Benarkah Makan Mi Instan dan Telur Bisa Sebabkan Kemiskinan?
- Freepik
Mi instan dan telur kerap dianggap sebagai makanan "darurat" bagi rumah tangga berpenghasilan rendah. Data Susenas 2024 menunjukkan bahwa makanan olahan seperti mi instan menyumbang hingga 25% dari pengeluaran makanan rumah tangga termiskin.
Harganya yang ekonomis—dengan mi instan rata-rata Rp3.000 per bungkus dan telur sekitar Rp2.500 per butir—menjadikannya pilihan praktis. Namun, anggapan bahwa konsumsi keduanya menyebabkan kemiskinan adalah keliru.
Sebaliknya, pilihan ini mencerminkan strategi bertahan hidup di tengah keterbatasan ekonomi.

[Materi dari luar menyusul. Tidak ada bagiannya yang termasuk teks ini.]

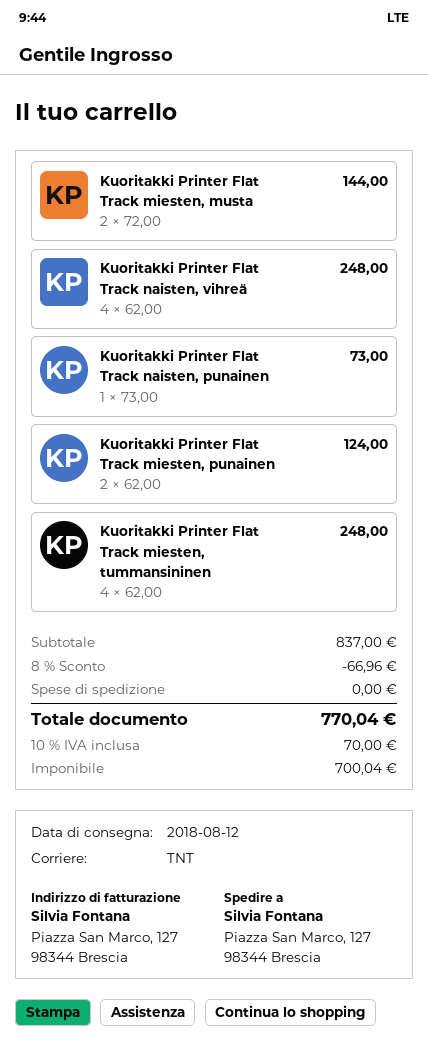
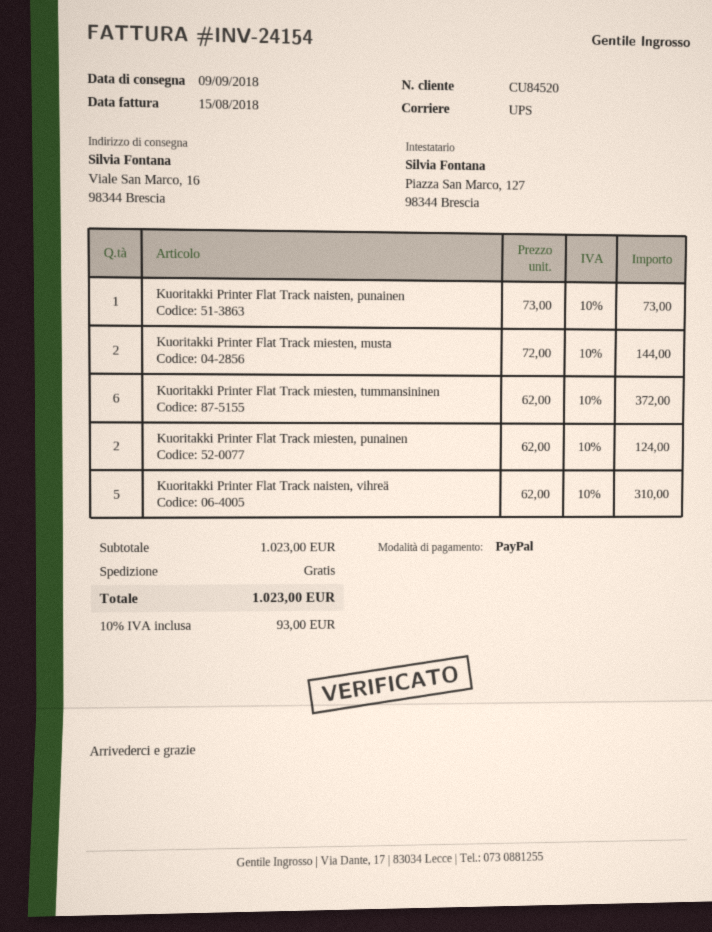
delivery date: 2018-08-12 -> 2018-09-09
shipping method: TNT -> UPS
ship to: Piazza San Marco, 127, 98344 Brescia -> Viale San Marco, 16, 98344 Brescia
Kuoritakki Printer Flat Track naisten, vihreä: 4 x 62.00 = 248.00 -> 5 x 62.00 = 310.00
Kuoritakki Printer Flat Track miesten, tummansininen: 4 x 62.00 = 248.00 -> 6 x 62.00 = 372.00
subtotal: 837.00 -> 1023.00
discount: 8% = 66.96 -> none
tax: 10% = 70.00 -> 10% = 93.00
total: 770.04 -> 1023.00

Ketimpangan pendapatan dan tingginya angka pengangguran, terutama di sektor informal, lebih berperan dalam mempertahankan kondisi kemiskinan.

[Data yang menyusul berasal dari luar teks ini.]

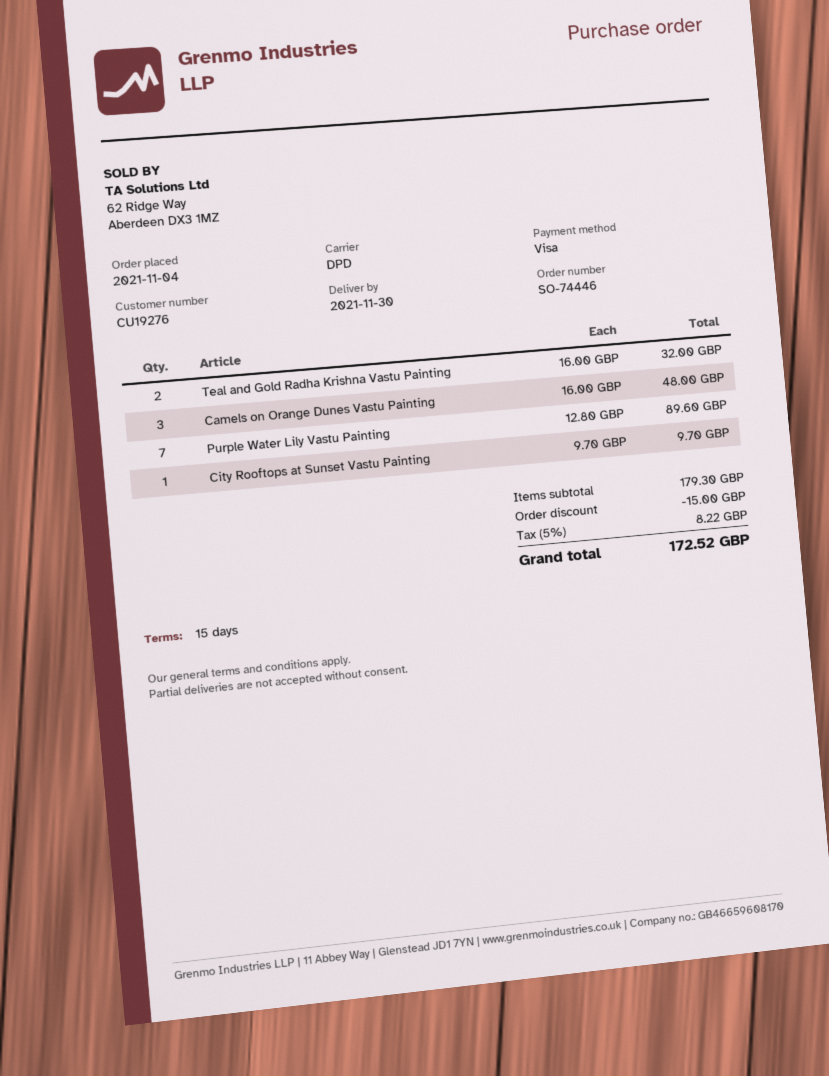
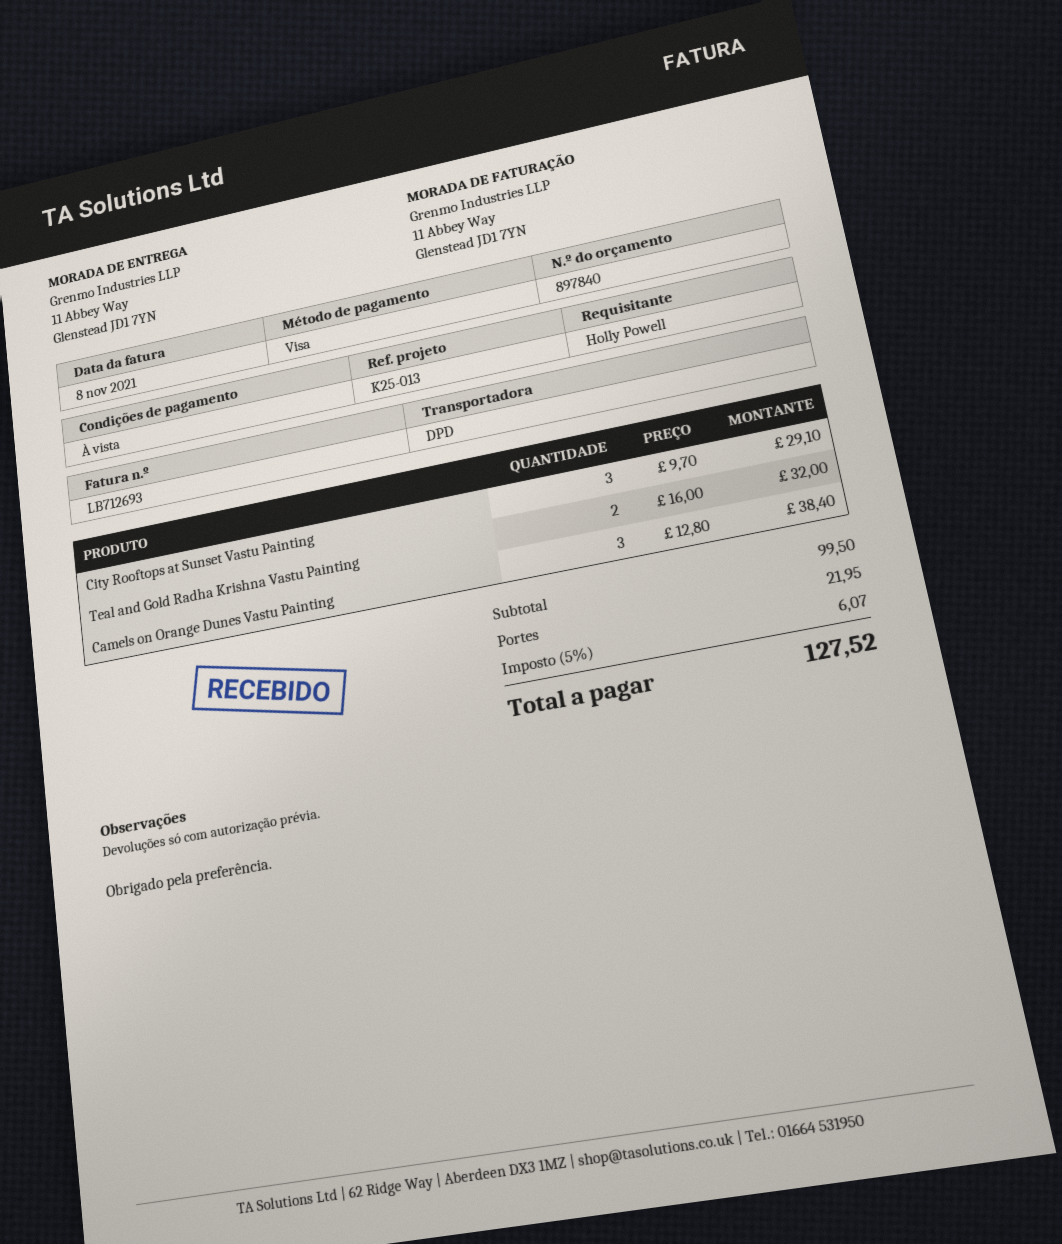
payment terms: 15 days -> on receipt
Camels on Orange Dunes Vastu Painting: 3 x 16.00 = 48.00 -> 3 x 12.80 = 38.40
Purple Water Lily Vastu Painting: 7 x 12.80 = 89.60 -> none
City Rooftops at Sunset Vastu Painting: 1 x 9.70 = 9.70 -> 3 x 9.70 = 29.10
subtotal: 179.30 -> 99.50
discount: 15.00 -> none
shipping: none -> 21.95
tax: 5% = 8.22 -> 5% = 6.07
total: 172.52 -> 127.52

Tantangan Gizi dari Mi Instan dan Telur
Dari sisi gizi, mi instan dan telur memiliki kelebihan dan kekurangan. Telur kaya protein dan nutrisi esensial, menjadikannya sumber gizi yang terjangkau. Namun, mi instan sering kali tinggi sodium dan rendah serat, vitamin, serta mineral penting.
Ahli gizi seperti Kristi Mahrt dari International Food Policy Research Institute menyarankan pola makan yang memenuhi kebutuhan gizi seimbang, termasuk sayur dan buah, untuk mencegah stunting dan masalah kesehatan jangka panjang.
Garis kemiskinan berbasis gizi membutuhkan pengeluaran Rp30.000–32.000 per hari, lebih tinggi dari standar BPS saat ini. Konsumsi mi instan berlebihan tanpa variasi makanan lain dapat memengaruhi kesehatan, tetapi bukan pemicu kemiskinan.